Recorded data
· · · · ·

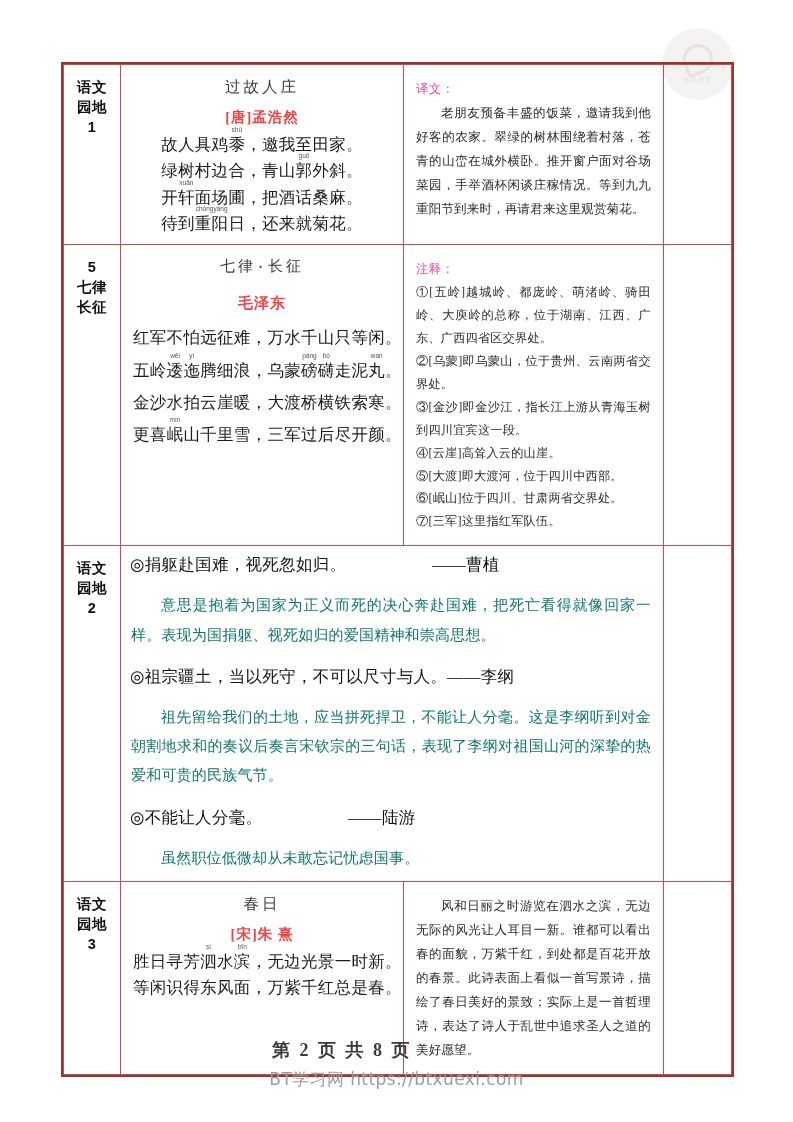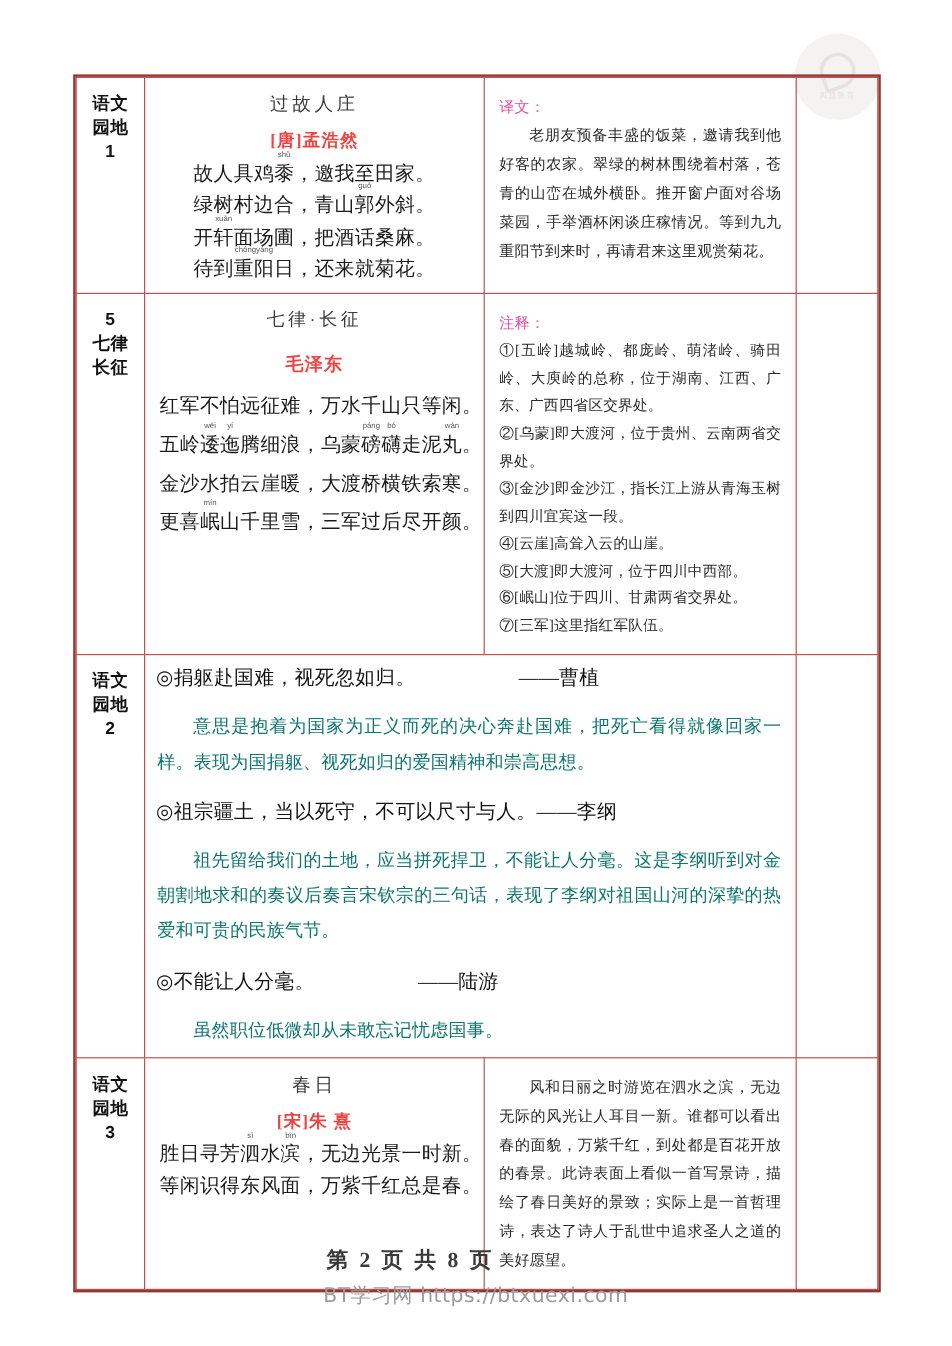"过故人庄" .poem-title { font-family: Liberation Sans, sans-serif -> Liberation Mono, monospace }
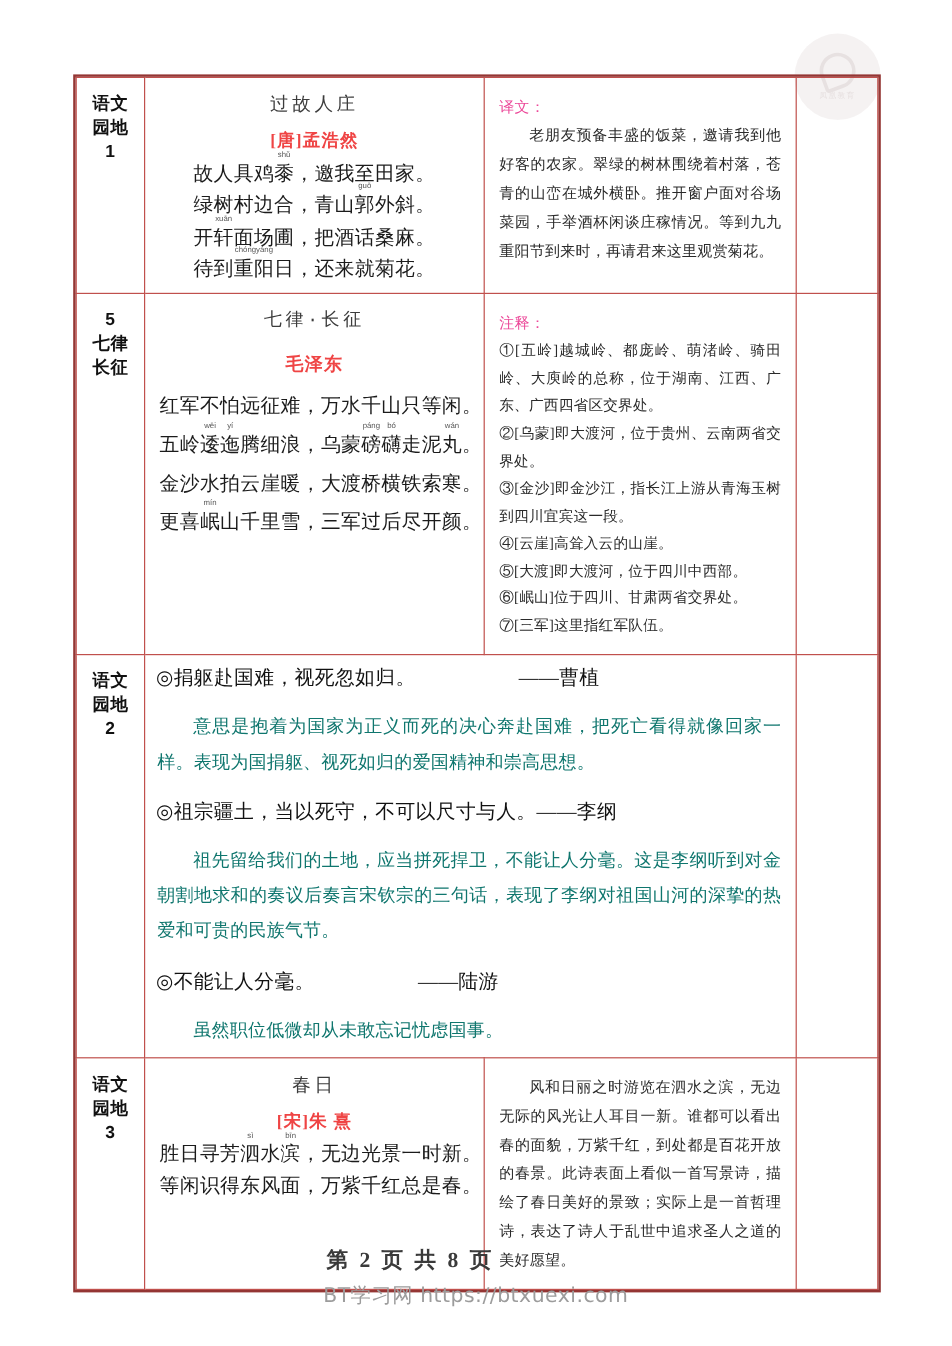"②[乌蒙]即大渡河，位于贵州、云南两省交界处。" div.notes-item { text: 大渡河 -> 乌蒙山 }
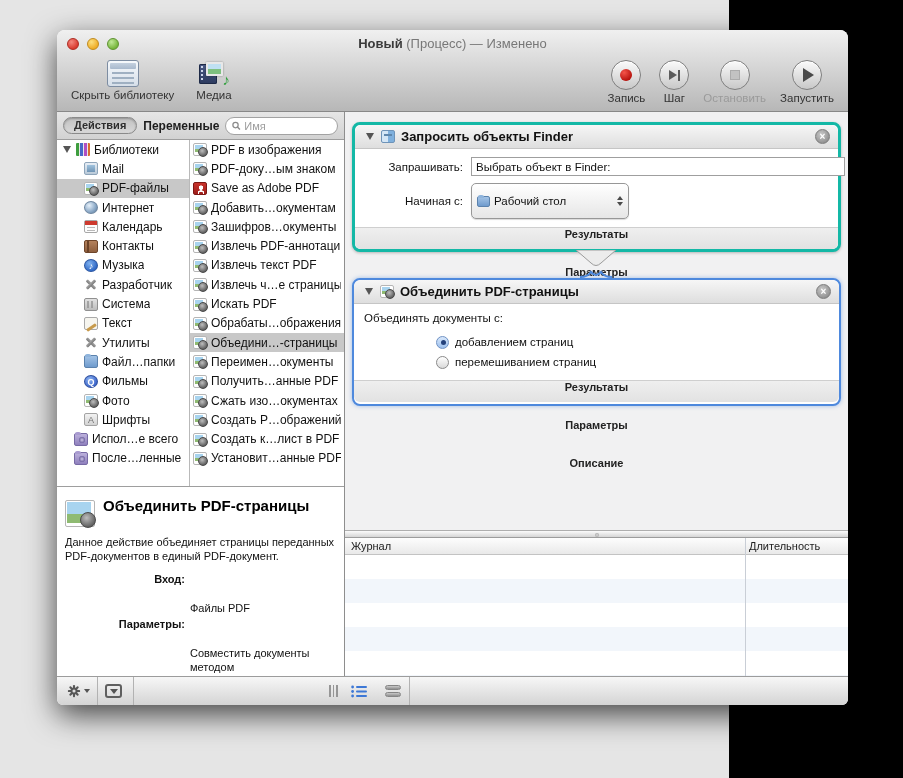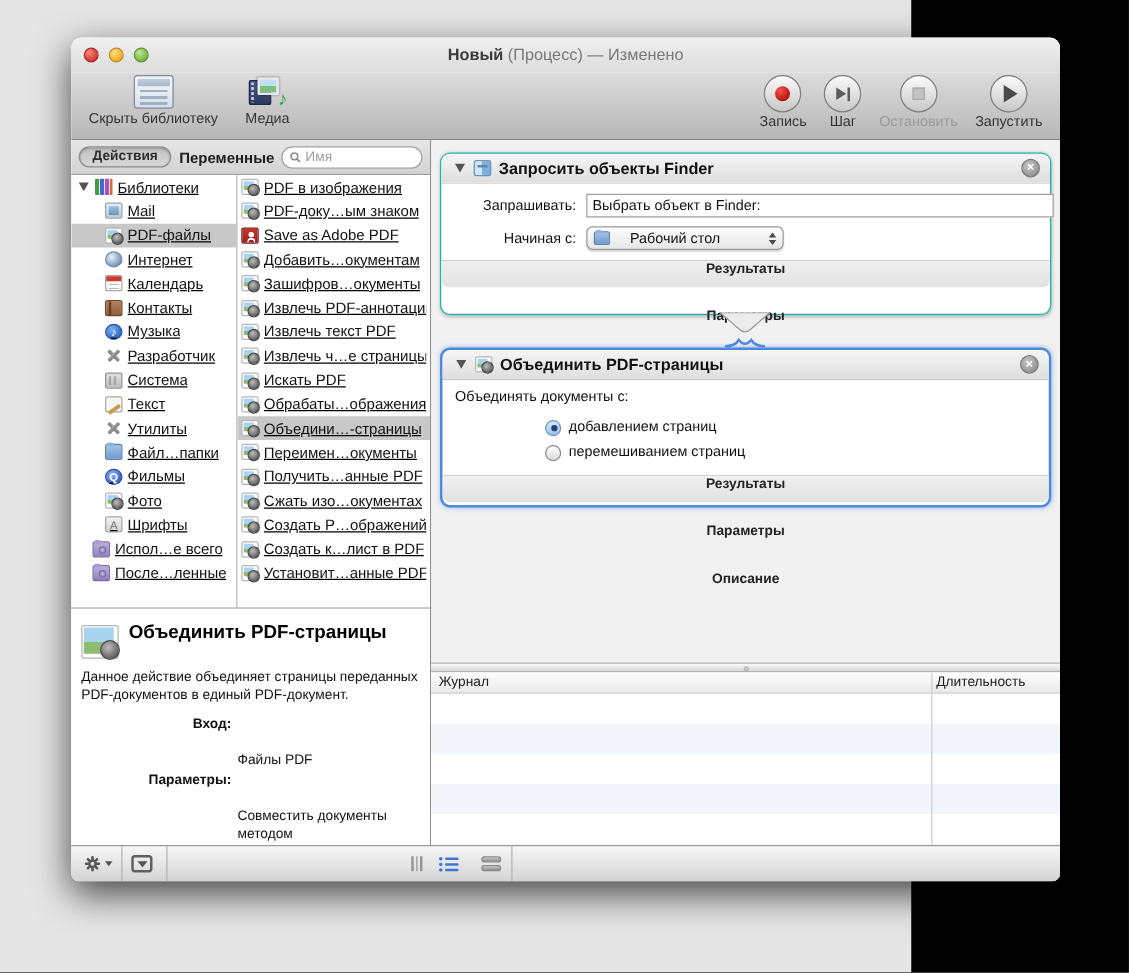"Запросить объекты Finder" .ablock { border: 1px solid #14b8a6 -> 3px solid #14b8a6 }
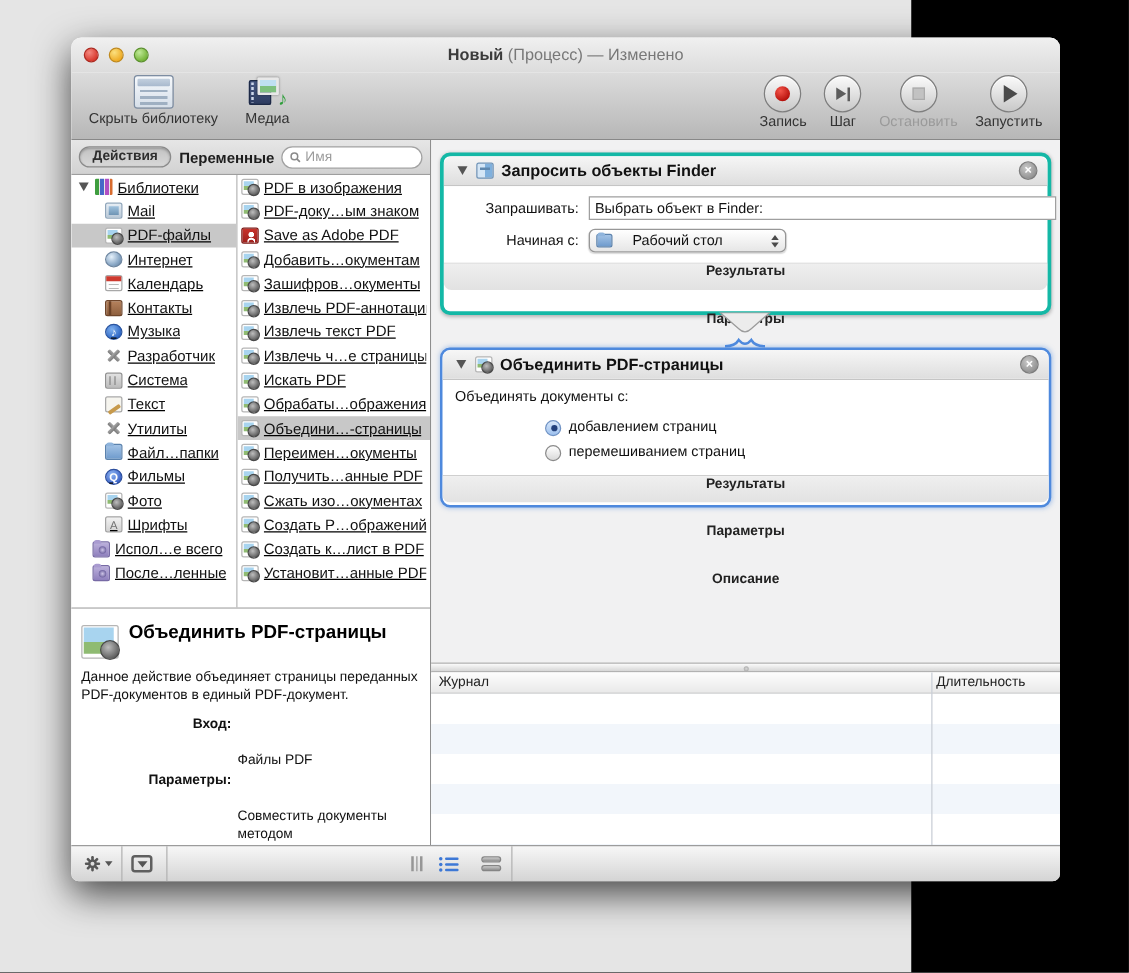"Библиотеки" .lists { text-decoration: underline -> none }
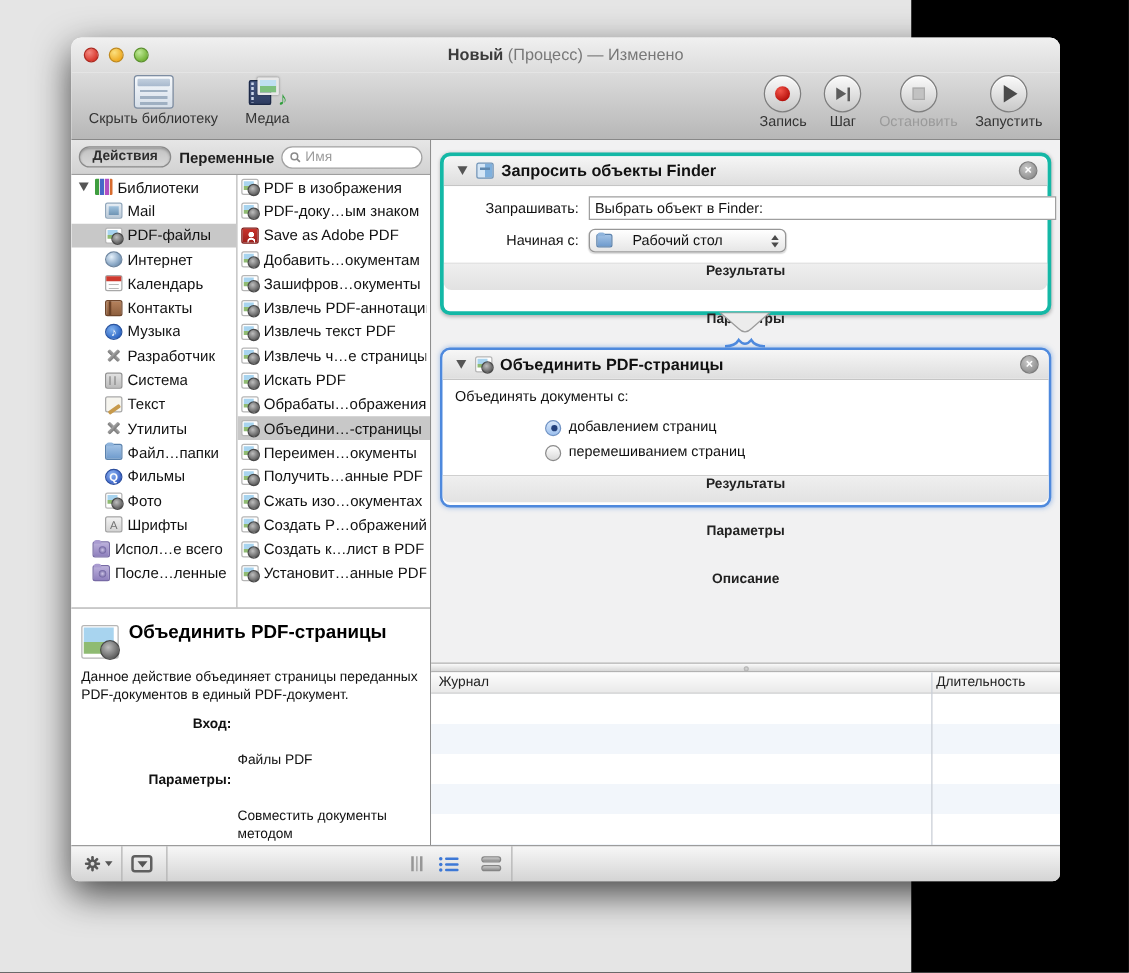"Рабочий стол" .popup { gap: 16px -> 4px; padding: 0 5px -> 17px 5px }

· · · · ·

:: Problem ::
Word for word, quote the lines above. Omit the pictures.

:: Solution to the problem ::
"过故人庄" .poem-title { font-family: Liberation Sans, sans-serif -> Liberation Mono, monospace }
"②[乌蒙]即大渡河，位于贵州、云南两省交界处。" div.notes-item { text: 大渡河 -> 乌蒙山 }
"Запросить объекты Finder" .ablock { border: 1px solid #14b8a6 -> 3px solid #14b8a6 }
"Библиотеки" .lists { text-decoration: underline -> none }
"Рабочий стол" .popup { gap: 16px -> 4px; padding: 0 5px -> 17px 5px }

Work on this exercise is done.